# Work instructions
When the line with "[827,494,933,513] getFitnessVal ->" appears below, start repeating lines exactly, and keep going through the line with "[156,1183,176,1199] ☐ -> [667,352,683,365] ☑"; add nothing outside that span.
== Segment start ==
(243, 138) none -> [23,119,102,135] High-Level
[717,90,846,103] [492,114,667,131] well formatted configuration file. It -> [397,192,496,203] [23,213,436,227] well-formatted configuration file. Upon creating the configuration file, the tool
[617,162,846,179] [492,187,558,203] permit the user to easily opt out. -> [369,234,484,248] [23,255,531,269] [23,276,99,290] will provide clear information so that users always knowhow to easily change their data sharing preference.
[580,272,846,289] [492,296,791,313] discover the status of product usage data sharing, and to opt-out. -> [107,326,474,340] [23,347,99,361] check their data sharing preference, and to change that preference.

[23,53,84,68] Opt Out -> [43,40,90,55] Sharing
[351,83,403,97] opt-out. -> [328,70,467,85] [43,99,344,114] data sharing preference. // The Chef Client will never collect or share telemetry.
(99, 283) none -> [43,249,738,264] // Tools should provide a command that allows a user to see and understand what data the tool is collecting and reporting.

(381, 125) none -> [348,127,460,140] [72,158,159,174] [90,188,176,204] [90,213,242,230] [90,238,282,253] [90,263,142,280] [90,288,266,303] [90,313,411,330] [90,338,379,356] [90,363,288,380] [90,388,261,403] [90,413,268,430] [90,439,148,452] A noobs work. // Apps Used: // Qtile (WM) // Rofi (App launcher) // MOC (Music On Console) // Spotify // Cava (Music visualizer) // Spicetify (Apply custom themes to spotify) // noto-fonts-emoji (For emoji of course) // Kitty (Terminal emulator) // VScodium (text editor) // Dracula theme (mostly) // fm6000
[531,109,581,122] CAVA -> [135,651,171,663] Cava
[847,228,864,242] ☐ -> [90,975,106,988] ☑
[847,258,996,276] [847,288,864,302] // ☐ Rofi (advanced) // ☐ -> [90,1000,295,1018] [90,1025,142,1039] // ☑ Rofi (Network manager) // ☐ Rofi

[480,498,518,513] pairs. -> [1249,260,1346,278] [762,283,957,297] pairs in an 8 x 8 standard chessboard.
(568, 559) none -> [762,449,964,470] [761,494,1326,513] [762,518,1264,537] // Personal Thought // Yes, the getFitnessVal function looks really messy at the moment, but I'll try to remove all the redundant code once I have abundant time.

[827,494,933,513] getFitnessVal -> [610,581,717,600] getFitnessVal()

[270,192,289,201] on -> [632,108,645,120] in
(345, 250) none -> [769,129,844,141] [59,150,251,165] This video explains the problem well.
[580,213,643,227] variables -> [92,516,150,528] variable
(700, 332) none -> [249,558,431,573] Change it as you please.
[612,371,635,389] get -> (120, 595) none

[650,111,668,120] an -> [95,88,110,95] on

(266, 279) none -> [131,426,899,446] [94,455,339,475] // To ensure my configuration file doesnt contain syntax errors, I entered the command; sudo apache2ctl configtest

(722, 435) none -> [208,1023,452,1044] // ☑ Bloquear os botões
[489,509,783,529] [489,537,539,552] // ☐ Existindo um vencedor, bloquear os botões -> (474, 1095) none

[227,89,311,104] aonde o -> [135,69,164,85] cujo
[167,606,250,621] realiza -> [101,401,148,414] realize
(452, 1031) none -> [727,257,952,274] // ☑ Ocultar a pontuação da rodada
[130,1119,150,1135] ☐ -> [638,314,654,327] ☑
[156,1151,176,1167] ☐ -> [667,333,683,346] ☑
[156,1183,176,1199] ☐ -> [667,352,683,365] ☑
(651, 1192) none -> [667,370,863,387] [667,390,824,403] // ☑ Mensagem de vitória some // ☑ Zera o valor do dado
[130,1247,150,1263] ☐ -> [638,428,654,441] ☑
== Segment end ==
# Response
[827,494,933,513] getFitnessVal -> [610,581,717,600] getFitnessVal()

[270,192,289,201] on -> [632,108,645,120] in
(345, 250) none -> [769,129,844,141] [59,150,251,165] This video explains the problem well.
[580,213,643,227] variables -> [92,516,150,528] variable
(700, 332) none -> [249,558,431,573] Change it as you please.
[612,371,635,389] get -> (120, 595) none

[650,111,668,120] an -> [95,88,110,95] on

(266, 279) none -> [131,426,899,446] [94,455,339,475] // To ensure my configuration file doesnt contain syntax errors, I entered the command; sudo apache2ctl configtest

(722, 435) none -> [208,1023,452,1044] // ☑ Bloquear os botões
[489,509,783,529] [489,537,539,552] // ☐ Existindo um vencedor, bloquear os botões -> (474, 1095) none

[227,89,311,104] aonde o -> [135,69,164,85] cujo
[167,606,250,621] realiza -> [101,401,148,414] realize
(452, 1031) none -> [727,257,952,274] // ☑ Ocultar a pontuação da rodada
[130,1119,150,1135] ☐ -> [638,314,654,327] ☑
[156,1151,176,1167] ☐ -> [667,333,683,346] ☑
[156,1183,176,1199] ☐ -> [667,352,683,365] ☑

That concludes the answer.